Из тринадцати лет, прожитых в Италии, девять из них я проработал как сотрудник советской внешней разведки. Прибыл я в Италию в звании старшего лейтенанта, а уехал подполковником. Внеочередные звания присваивались, как вы сами понимаете, не за красивые глаза. Но я всегда вел честную игру и ничего подлого не сделал стране, в которой работал как разведчик и журналист. Поэтому, когда «железного Феликса» стащили удавкой с пьедестала, и пришло ко мне решение рассказать о перипетиях моей деятельности. Истек срок давности «на молчание», и появилось желание поведать всю правду о себе. Так вышла в телеэфир передача «Риск в жизни разведчика».
На другой день после выхода передачи в эфир ко мне в гости пожаловали московский корреспондент итальянской газеты «Стампа» Джульетто Кьеза и представитель РАИ — итальянского радио и телевидения Джан-Пьеро Симонтакки. Они-то и организовали мою поездку в вечный город и участие в телевизионном «круглом столе».
Разместили меня по прибытии в Рим в роскошном отеле «Рафаэль» неподалеку от знаменитой своими фонтанами площади Навона. Сразу же ко мне был приставлен хвост — мне его без труда удалось вычислить, уж очень невнимательно он читал газету в вестибюле. Два дня из четырех я был предоставлен самому себе: поехал «поздороваться» с морем в местечко Фриджене, что в полусотне километров от Рима. Температура воды была около пятнадцати градусов, не больше, но я не мог отказать себе в удовольствии окунуться в давно забытые волны Адриатики. Тут откуда ни возьмись примчался спасатель и обругал меня сочным итальянским матом за опасное, по его мнению, несезонное купание. Я ответил ему тем же, на свой манер. «А, русский», — понимающе кивнул спасатель и, махнув рукой, ушел.

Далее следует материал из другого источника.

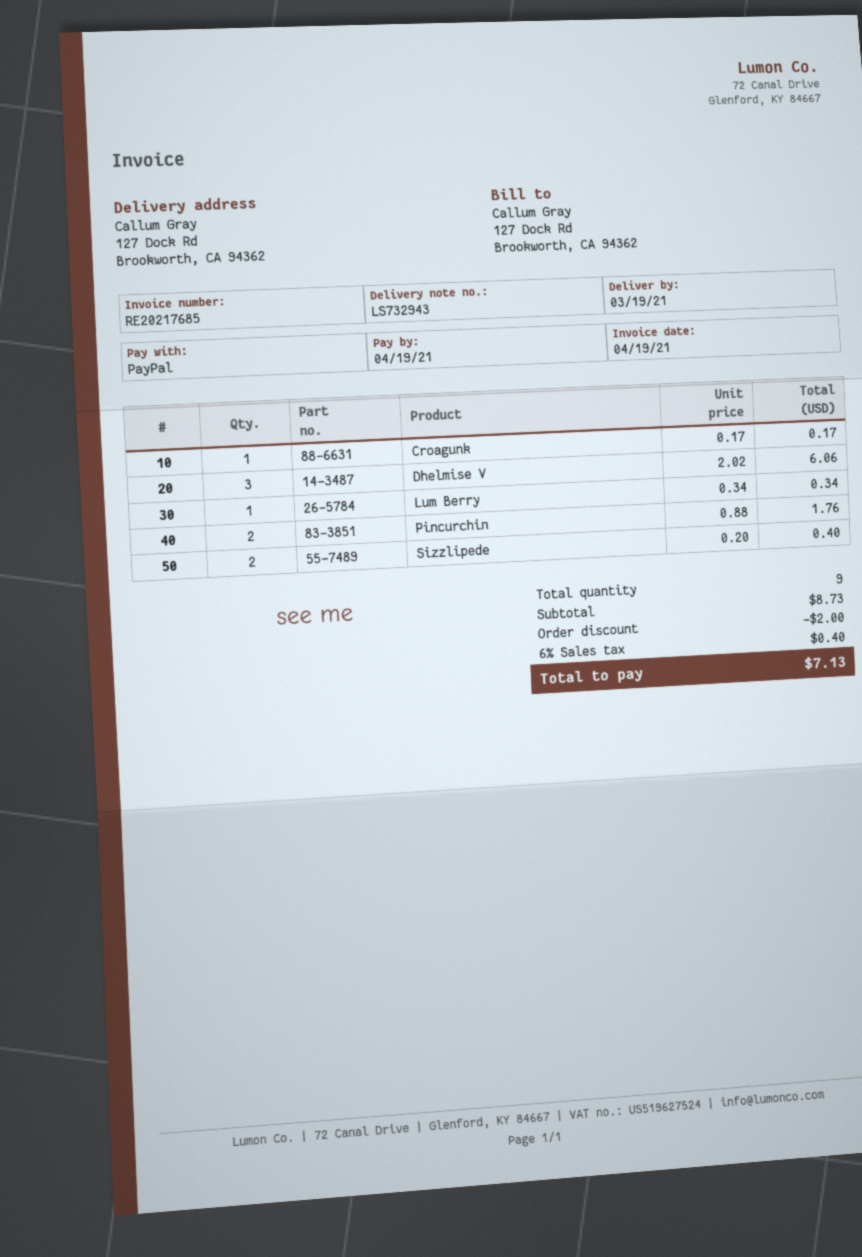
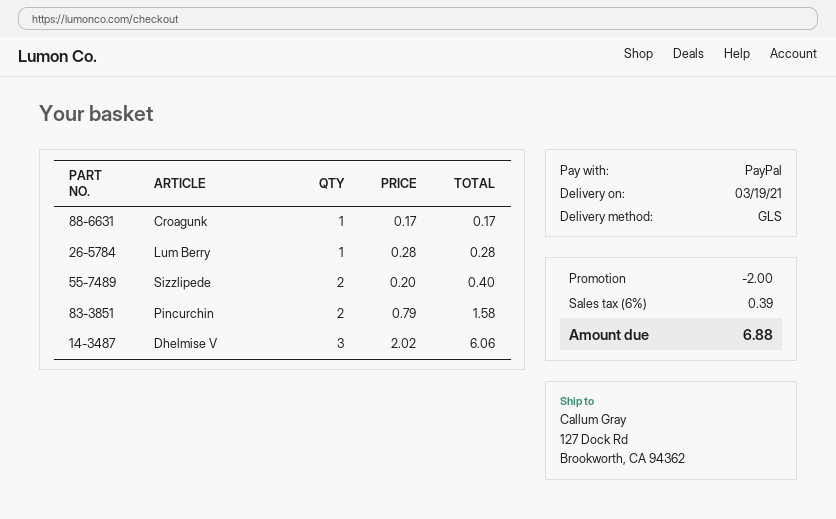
Lum Berry: 1 x 0.34 = 0.34 -> 1 x 0.28 = 0.28
Pincurchin: 2 x 0.88 = 1.76 -> 2 x 0.79 = 1.58
tax: 6% = 0.40 -> 6% = 0.39
total: 7.13 -> 6.88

А потом был день работы с итальянскими телевизионными журналистами и прямой эфир «круглого стола». Мне задали очень много вопросов. Особенно интересовались именами агентов, с которыми я работал в Италии. Я ответил, что в свое время клятвенно обещал унести их имена с собой в могилу и клятвы не нарушу. В день отлета в шесть утра я вышел из отеля и побрел к Ватикану на его знаменитую площадь. Нежным перезвоном начали свою утреннюю песню колокола собора Святого Петра. Вставало солнце. Я прощался с Римом здесь. Arrivederci, Roma, до свидания, Рим. А может быть, прощай, кто знает?